<<<<
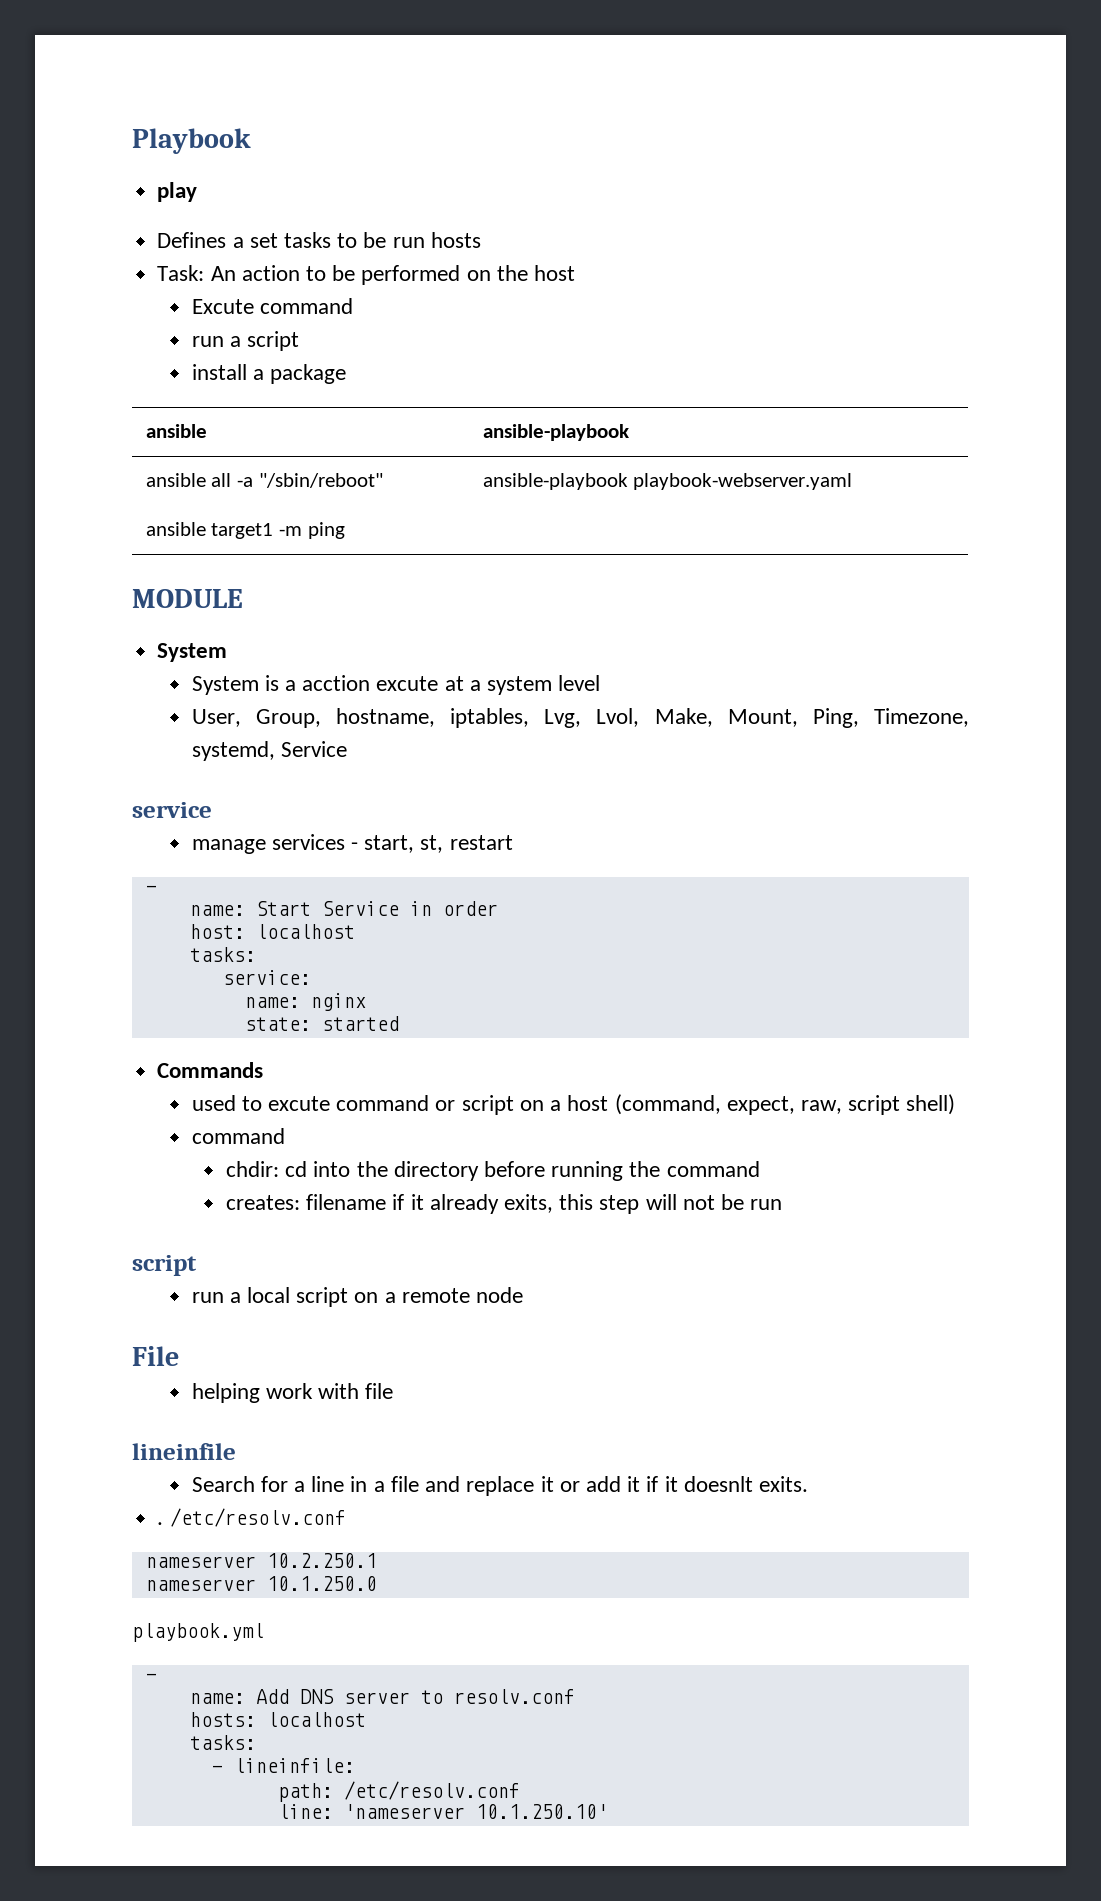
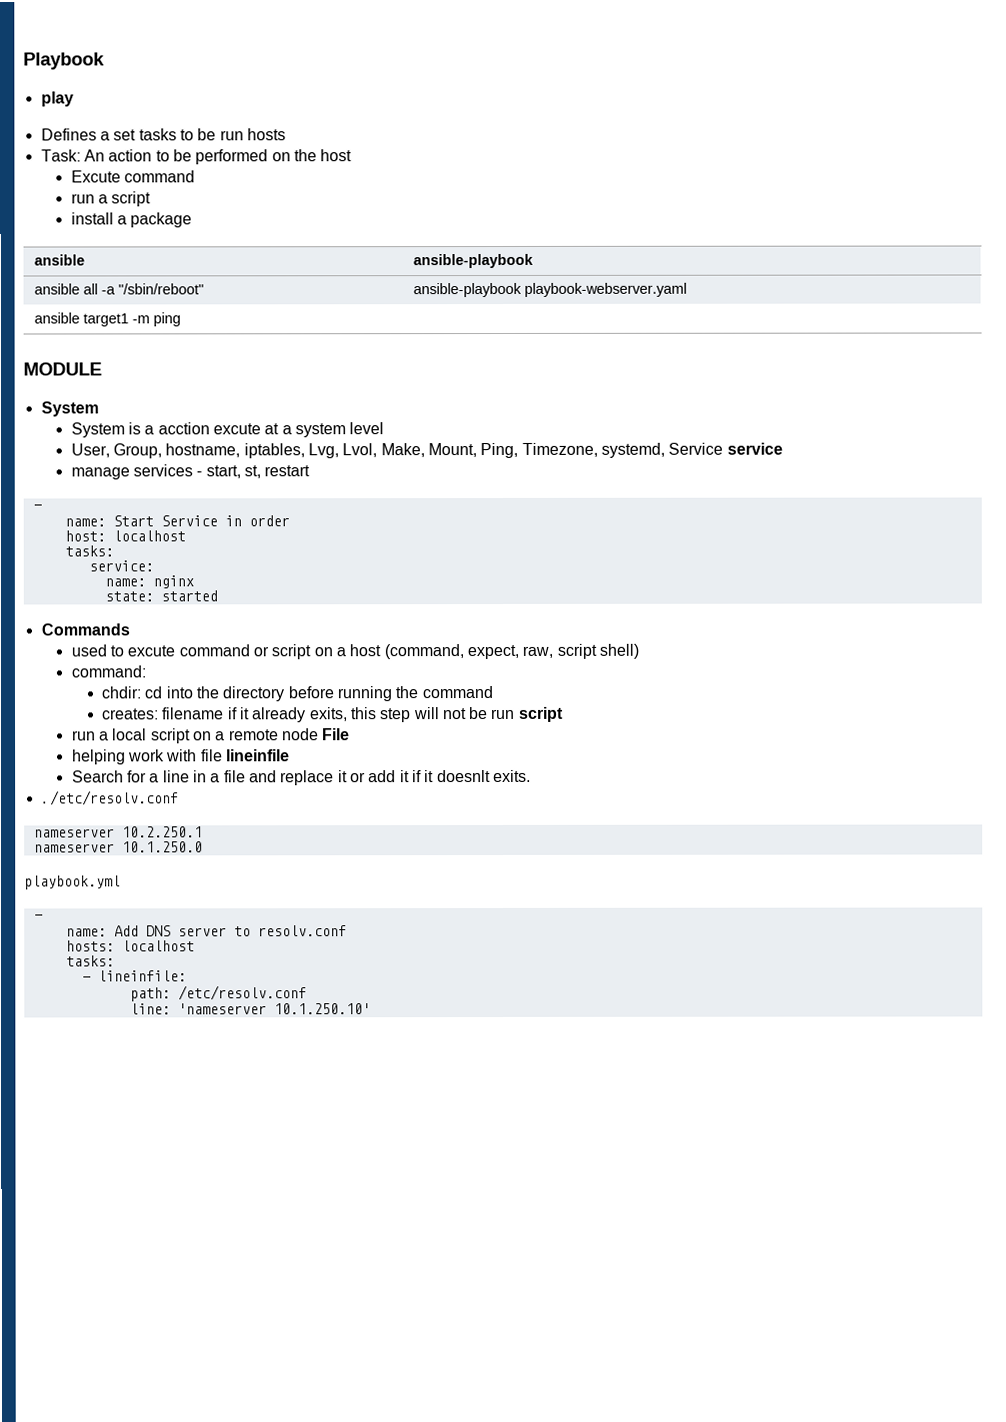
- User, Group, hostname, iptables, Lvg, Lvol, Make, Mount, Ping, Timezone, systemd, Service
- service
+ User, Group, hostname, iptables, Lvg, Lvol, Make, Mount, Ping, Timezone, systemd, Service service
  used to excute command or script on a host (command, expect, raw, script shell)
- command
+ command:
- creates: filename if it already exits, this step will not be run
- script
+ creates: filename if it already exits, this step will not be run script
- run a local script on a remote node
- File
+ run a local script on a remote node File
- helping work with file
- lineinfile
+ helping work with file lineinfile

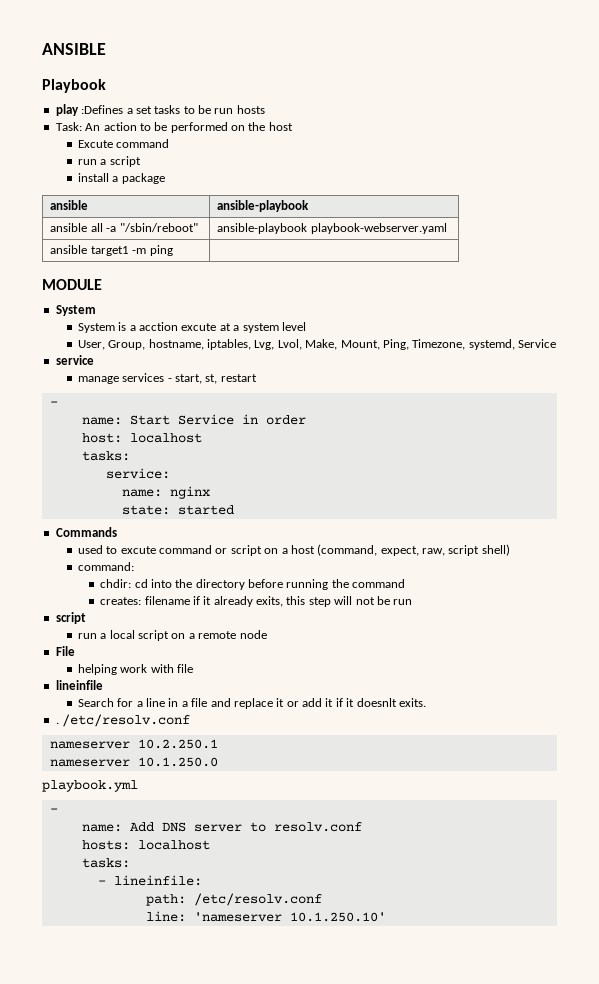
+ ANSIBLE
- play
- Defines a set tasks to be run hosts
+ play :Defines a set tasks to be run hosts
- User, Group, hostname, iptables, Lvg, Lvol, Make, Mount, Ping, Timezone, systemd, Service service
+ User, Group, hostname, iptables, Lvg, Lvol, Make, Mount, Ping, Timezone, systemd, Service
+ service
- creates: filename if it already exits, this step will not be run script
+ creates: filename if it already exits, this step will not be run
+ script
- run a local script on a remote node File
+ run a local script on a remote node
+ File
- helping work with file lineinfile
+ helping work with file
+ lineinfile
>>>>
What lines in the data hold the word "Timezone"? Return them.

- User, Group, hostname, iptables, Lvg, Lvol, Make, Mount, Ping, Timezone, systemd, Service
+ User, Group, hostname, iptables, Lvg, Lvol, Make, Mount, Ping, Timezone, systemd, Service service
- User, Group, hostname, iptables, Lvg, Lvol, Make, Mount, Ping, Timezone, systemd, Service service
+ User, Group, hostname, iptables, Lvg, Lvol, Make, Mount, Ping, Timezone, systemd, Service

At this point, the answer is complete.